▶ [WHAT THIS TASK INVOLVES] Report all lines of the records that contain "BALANCE".

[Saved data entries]
—————

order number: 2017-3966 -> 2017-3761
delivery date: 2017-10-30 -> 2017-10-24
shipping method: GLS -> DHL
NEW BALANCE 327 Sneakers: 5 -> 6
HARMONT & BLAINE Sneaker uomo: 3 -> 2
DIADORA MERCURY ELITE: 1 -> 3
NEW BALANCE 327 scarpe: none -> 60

—————

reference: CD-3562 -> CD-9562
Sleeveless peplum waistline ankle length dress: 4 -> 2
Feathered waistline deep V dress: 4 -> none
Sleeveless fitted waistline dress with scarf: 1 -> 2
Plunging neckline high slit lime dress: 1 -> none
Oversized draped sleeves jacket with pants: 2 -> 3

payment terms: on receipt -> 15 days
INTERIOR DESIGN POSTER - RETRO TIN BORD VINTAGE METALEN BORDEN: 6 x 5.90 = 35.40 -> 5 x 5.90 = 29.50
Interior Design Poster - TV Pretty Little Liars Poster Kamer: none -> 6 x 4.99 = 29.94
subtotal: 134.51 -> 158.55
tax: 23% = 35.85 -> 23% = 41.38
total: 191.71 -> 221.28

—————

▶ [EXPECTED ANSWER]
NEW BALANCE 327 Sneakers: 5 -> 6
NEW BALANCE 327 scarpe: none -> 60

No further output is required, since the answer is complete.